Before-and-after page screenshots
==*==

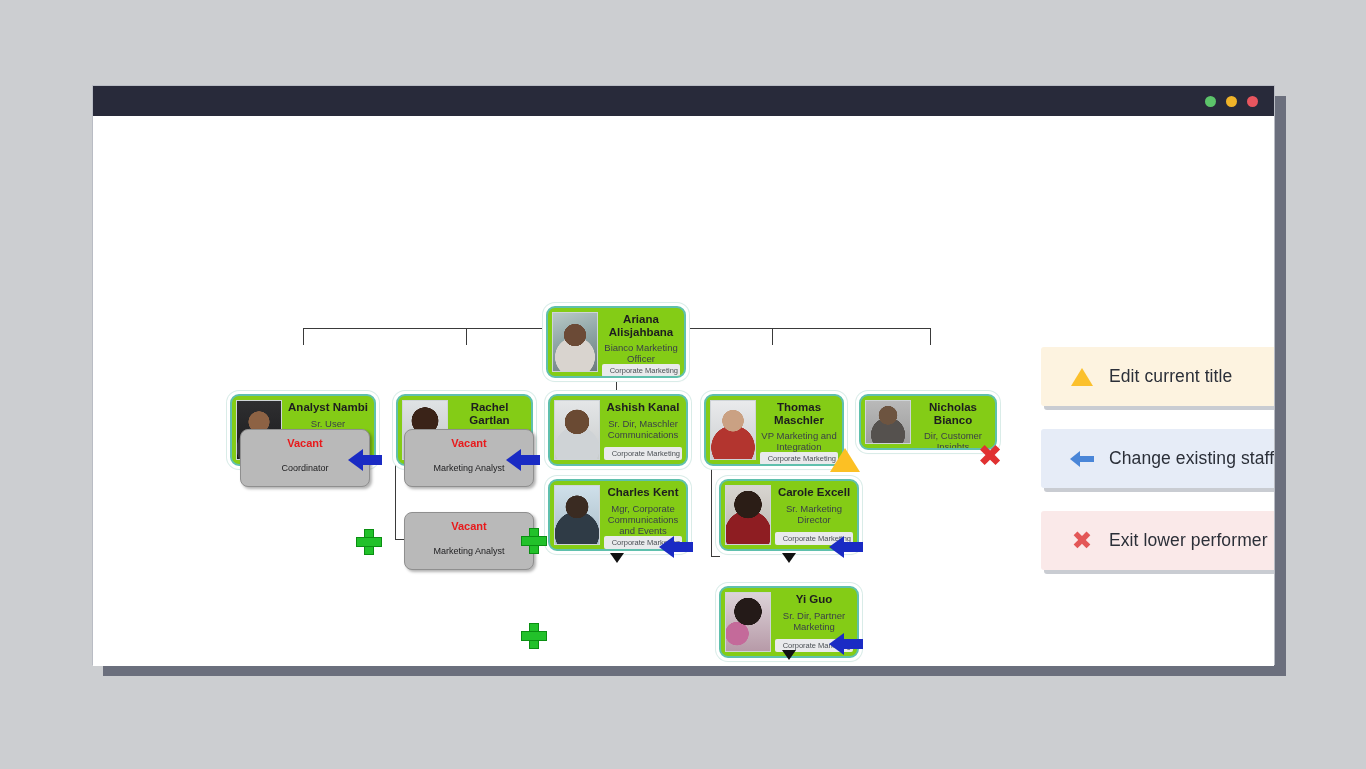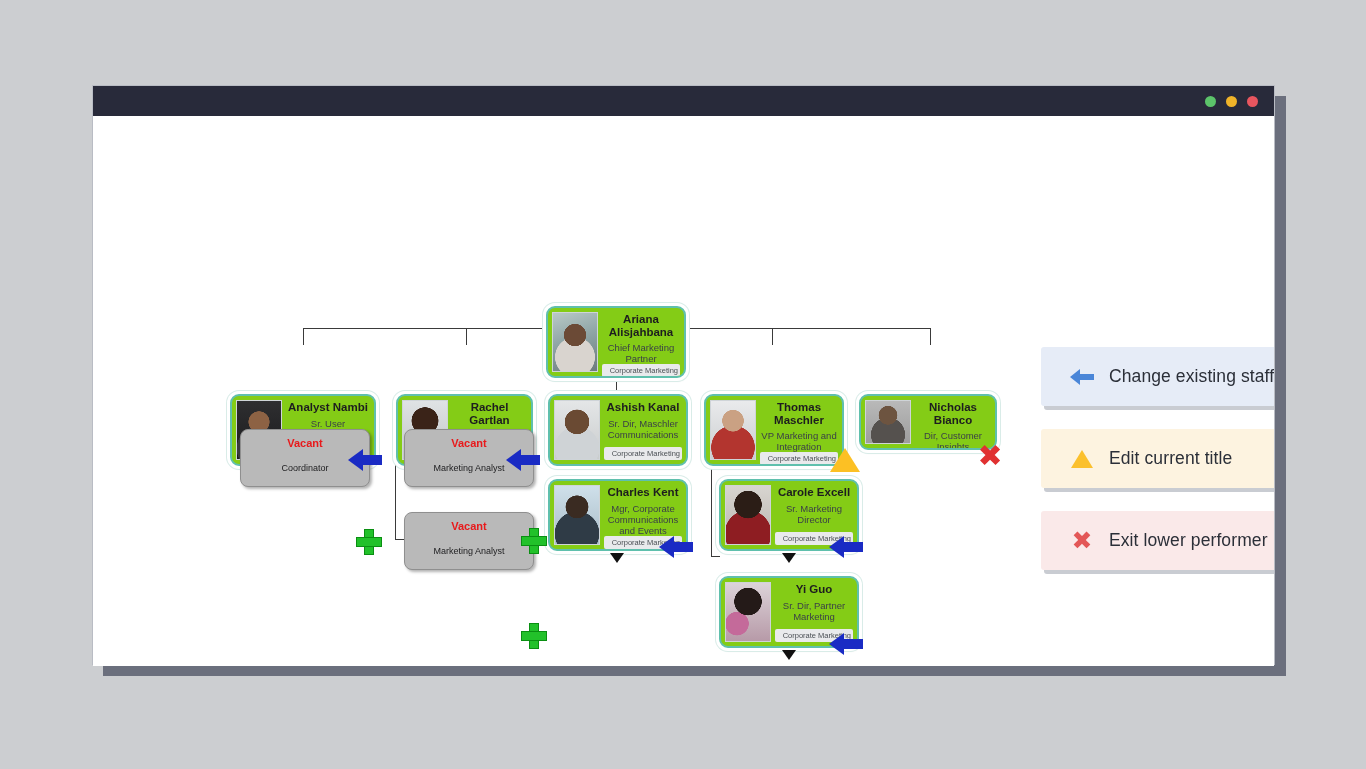--- a/index.html
+++ b/index.html
@@ -202,21 +202,21 @@
       <div class="line hline" style="left:618px;top:343px;width:9px;"></div>
       <div class="line hline" style="left:618px;top:440px;width:9px;"></div>
 
       <div class="node person" style="left:453px;top:190px;width:140px;height:72px;">
         <div class="photo">
           <div class="pv" style="background:linear-gradient(160deg,#b9c9c6 0%,#8fa5a6 45%,#6d7b7e 100%);"></div>
           <div class="pv" style="background:radial-gradient(circle at 50% 38%,#6b4a36 0 26%,transparent 27%),radial-gradient(circle at 50% 76%,#d9d4cf 0 40%,transparent 41%);"></div>
         </div>
         <div class="info">
           <div class="pname">Ariana Alisjahbana</div>
-          <div class="ptitle">Chief Marketing Partner</div>
+          <div class="ptitle">Bianco Marketing Officer</div>
           <div class="pdept">Corporate Marketing</div>
         </div>
       </div>
 
       <div class="node person" style="left:137px;top:278px;width:146px;height:72px;">
         <div class="photo">
           <div class="pv" style="background:linear-gradient(180deg,#2e2e30 0%,#1c1c1e 100%);"></div>
           <div class="pv" style="background:radial-gradient(circle at 50% 36%,#8d6244 0 24%,transparent 25%),radial-gradient(circle at 50% 82%,#3a3a3e 0 42%,transparent 43%);"></div>
         </div>
         <div class="info">
@@ -291,21 +291,21 @@
           <div class="pv" style="background:linear-gradient(180deg,#d8d5d0 0%,#b8b4ae 100%);"></div>
           <div class="pv" style="background:radial-gradient(circle at 50% 32%,#2b1d16 0 30%,transparent 31%),radial-gradient(circle at 50% 82%,#8e1d22 0 44%,transparent 45%);"></div>
         </div>
         <div class="info">
           <div class="pname">Carole Excell</div>
           <div class="ptitle">Sr. Marketing Director</div>
           <div class="pdept">Corporate Marketing</div>
         </div>
       </div>
 
-      <div class="node person" style="left:626px;top:460px;width:140px;height:72px;">
+      <div class="node person" style="left:626px;top:470px;width:140px;height:72px;">
         <div class="photo">
           <div class="pv" style="background:linear-gradient(180deg,#dcd3d8 0%,#b79aa8 100%);"></div>
           <div class="pv" style="background:radial-gradient(circle at 50% 32%,#241a18 0 30%,transparent 31%),radial-gradient(circle at 25% 70%,#c46a9a 0 22%,transparent 23%)"></div>
         </div>
         <div class="info">
           <div class="pname">Yi Guo</div>
           <div class="ptitle">Sr. Dir, Partner Marketing</div>
           <div class="pdept">Corporate Marketing</div>
         </div>
       </div>
@@ -354,38 +354,38 @@
         </div>
 
       <div class="marker m-dtri" style="left:517px;top:437px;"></div>
       <div class="marker m-dtri" style="left:689px;top:437px;"></div>
       <div class="marker m-dtri" style="left:689px;top:534px;"></div>
 
     </div>
 
     <div id="legend">
 
+
+      <div class="legend-item lg-yellow">
+        <span class="lg-icon">
+            <span class="ic-tri"></span>
+          </span>
+        <span class="lg-text">Edit current title</span>
+      </div>
 
       <div class="legend-item lg-blue">
         <span class="lg-icon">
             <span class="ic-arrow">
               <span class="s"></span>
               <span class="h"></span>
             </span>
           </span>
         <span class="lg-text">Change existing staff</span>
       </div>
 
-      <div class="legend-item lg-yellow">
-        <span class="lg-icon">
-            <span class="ic-tri"></span>
-          </span>
-        <span class="lg-text">Edit current title</span>
-      </div>
-
       <div class="legend-item lg-red">
         <span class="lg-icon">
             <span class="ic-x">✖</span>
           </span>
         <span class="lg-text">Exit lower performer</span>
       </div>
 
     </div>
   </div>
 </div>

==*==

Task goal
Without any pictures, return the entries exactly as given.

Solution to this problem
--- a/index.html
+++ b/index.html
@@ -202,21 +202,21 @@
       <div class="line hline" style="left:618px;top:343px;width:9px;"></div>
       <div class="line hline" style="left:618px;top:440px;width:9px;"></div>
 
       <div class="node person" style="left:453px;top:190px;width:140px;height:72px;">
         <div class="photo">
           <div class="pv" style="background:linear-gradient(160deg,#b9c9c6 0%,#8fa5a6 45%,#6d7b7e 100%);"></div>
           <div class="pv" style="background:radial-gradient(circle at 50% 38%,#6b4a36 0 26%,transparent 27%),radial-gradient(circle at 50% 76%,#d9d4cf 0 40%,transparent 41%);"></div>
         </div>
         <div class="info">
           <div class="pname">Ariana Alisjahbana</div>
-          <div class="ptitle">Chief Marketing Partner</div>
+          <div class="ptitle">Bianco Marketing Officer</div>
           <div class="pdept">Corporate Marketing</div>
         </div>
       </div>
 
       <div class="node person" style="left:137px;top:278px;width:146px;height:72px;">
         <div class="photo">
           <div class="pv" style="background:linear-gradient(180deg,#2e2e30 0%,#1c1c1e 100%);"></div>
           <div class="pv" style="background:radial-gradient(circle at 50% 36%,#8d6244 0 24%,transparent 25%),radial-gradient(circle at 50% 82%,#3a3a3e 0 42%,transparent 43%);"></div>
         </div>
         <div class="info">
@@ -291,21 +291,21 @@
           <div class="pv" style="background:linear-gradient(180deg,#d8d5d0 0%,#b8b4ae 100%);"></div>
           <div class="pv" style="background:radial-gradient(circle at 50% 32%,#2b1d16 0 30%,transparent 31%),radial-gradient(circle at 50% 82%,#8e1d22 0 44%,transparent 45%);"></div>
         </div>
         <div class="info">
           <div class="pname">Carole Excell</div>
           <div class="ptitle">Sr. Marketing Director</div>
           <div class="pdept">Corporate Marketing</div>
         </div>
       </div>
 
-      <div class="node person" style="left:626px;top:460px;width:140px;height:72px;">
+      <div class="node person" style="left:626px;top:470px;width:140px;height:72px;">
         <div class="photo">
           <div class="pv" style="background:linear-gradient(180deg,#dcd3d8 0%,#b79aa8 100%);"></div>
           <div class="pv" style="background:radial-gradient(circle at 50% 32%,#241a18 0 30%,transparent 31%),radial-gradient(circle at 25% 70%,#c46a9a 0 22%,transparent 23%)"></div>
         </div>
         <div class="info">
           <div class="pname">Yi Guo</div>
           <div class="ptitle">Sr. Dir, Partner Marketing</div>
           <div class="pdept">Corporate Marketing</div>
         </div>
       </div>
@@ -354,38 +354,38 @@
         </div>
 
       <div class="marker m-dtri" style="left:517px;top:437px;"></div>
       <div class="marker m-dtri" style="left:689px;top:437px;"></div>
       <div class="marker m-dtri" style="left:689px;top:534px;"></div>
 
     </div>
 
     <div id="legend">
 
+
+      <div class="legend-item lg-yellow">
+        <span class="lg-icon">
+            <span class="ic-tri"></span>
+          </span>
+        <span class="lg-text">Edit current title</span>
+      </div>
 
       <div class="legend-item lg-blue">
         <span class="lg-icon">
             <span class="ic-arrow">
               <span class="s"></span>
               <span class="h"></span>
             </span>
           </span>
         <span class="lg-text">Change existing staff</span>
       </div>
 
-      <div class="legend-item lg-yellow">
-        <span class="lg-icon">
-            <span class="ic-tri"></span>
-          </span>
-        <span class="lg-text">Edit current title</span>
-      </div>
-
       <div class="legend-item lg-red">
         <span class="lg-icon">
             <span class="ic-x">✖</span>
           </span>
         <span class="lg-text">Exit lower performer</span>
       </div>
 
     </div>
   </div>
 </div>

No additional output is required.